Insight into the OpenHBI Die-to-Die Standard

Manuel Mota, Srenior Staff Product Marketing Manager , Synopsys

Introduction

When designing multi-die SoCs, system architects are faced with multiple design choices and tradeoffs. Perhaps the most fundamental is choosing the best SoC packaging technology option:

  • 2D packaging, where dies are assembled on an organic substrate and laminate
  • 2.5D packaging, where an interposer using silicon or redistribution layer (RDL) fanout is used to route the signal between dies in the SoC
  • 3D packaging, where dies are stacked vertically using hybrid bonding techniques
  • Combination of the above

Figure 1 illustrates the various packaging options that are available to designers. 

Figure 1: Packaging options

2.5D packaging with RDL fanout technologies are emerging as an attractive option due to its ability to bridge the low cost of 2D technologies and the density of silicon interposers. RDL fanout is available from foundries as well as traditional Outsourced Semiconductor Assembly and Test (OSAT) providers, thus easing accessibility and potentially further reducing cost.

High-end multi-die SoCs for high-performance computing (HPC) applications, such as data center, artificial intelligence (AI) training or inference, servers and networking, take advantage of the 2.5D packaging technology’s density and RDL fanout in order to use parallel die-to-die interfaces.

Why Parallel Die-to-Die Interfaces?

Parallel die-to-die interfaces fundamentally assemble a large number (up 1000s) of IO pins that drive single-ended signals across dies. Because the data rate per pin is only a few giga bits per second (Gbps) from 8 to 16 Gbps and the distance between dies is only a few millimeters from 3 to 5mm, the drivers and receivers can be simplified, while achieving system Bit Error Rates (BER) well below the 1e-22 to 1e-24. The system BER can be met without requiring additional error correction mechanisms such as forward error correction (FEC) and retry, which add link complexity and latency.

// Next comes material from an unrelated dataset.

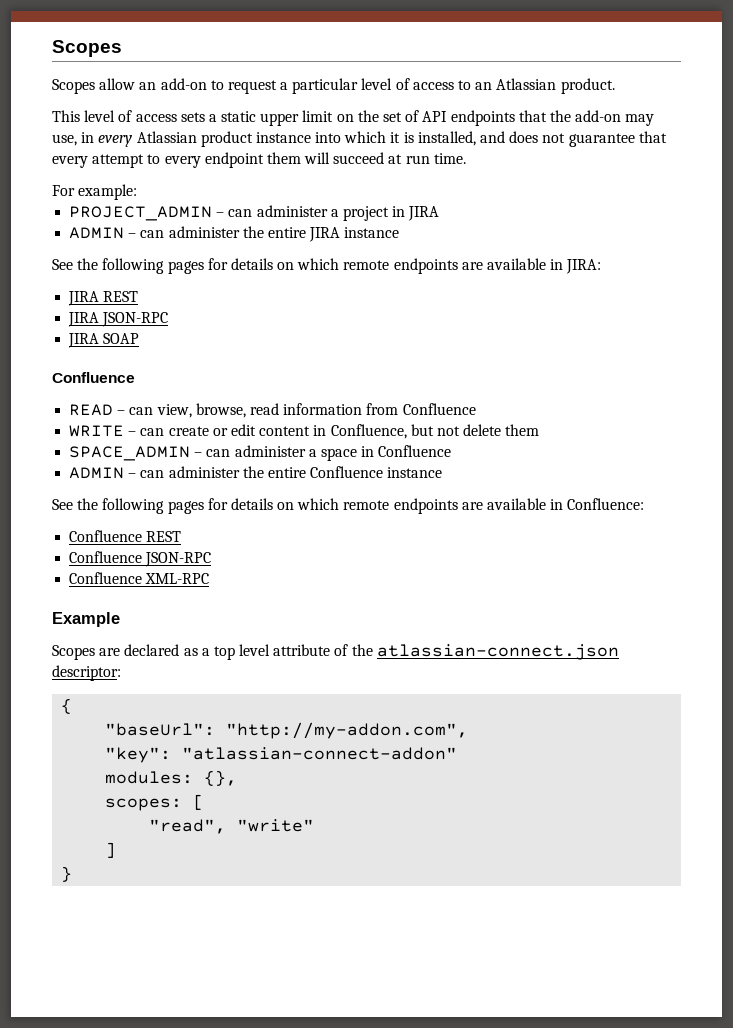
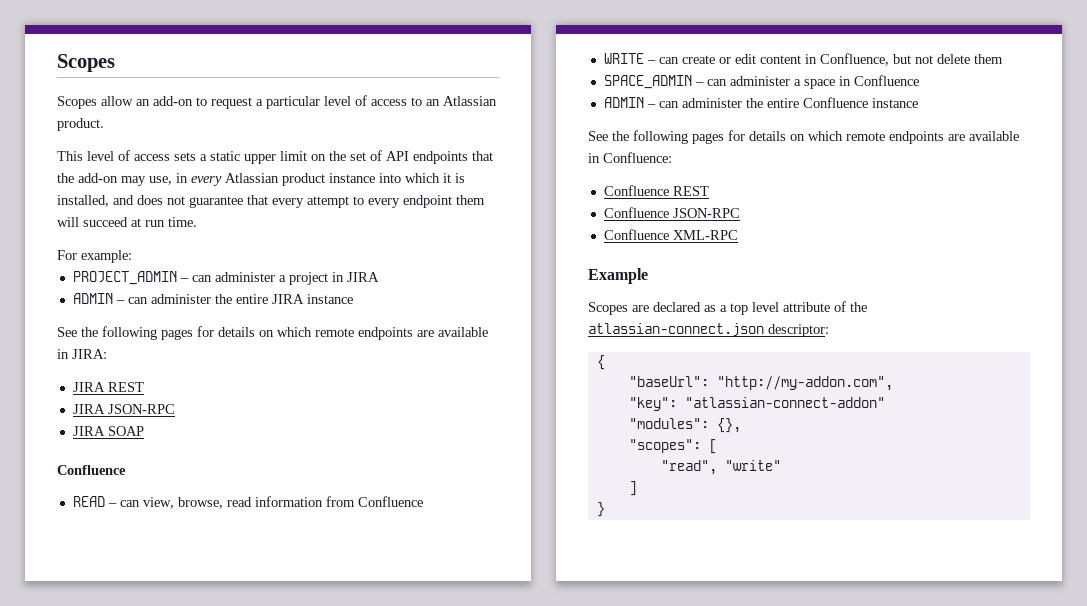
[105,771,194,784] modules: -> [628,418,709,429] "modules":
[105,798,183,811] scopes: -> [628,439,701,453] "scopes":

By simplifying the IO, eliminating the serialization and deserialization (SerDes) steps and avoiding very-high-speed signaling, parallel die-to-die interfaces can achieve remarkably high power-efficiency and low-latency, while supporting very high throughput across the link. For these reasons, parallel die-to-die interfaces are very appealing to SoCs for high-performance computing applications that are not tightly constrained by packaging cost and assembly.

Die-to-Die Interface Standards

Industry has deployed many proprietary architectures for parallel die-to-die interfaces. However, the multi-die SoC market aims to develop a robust ecosystem where dies implementing different functionality (a.k.a. chiplets) can be developed by and interoperate with different vendors.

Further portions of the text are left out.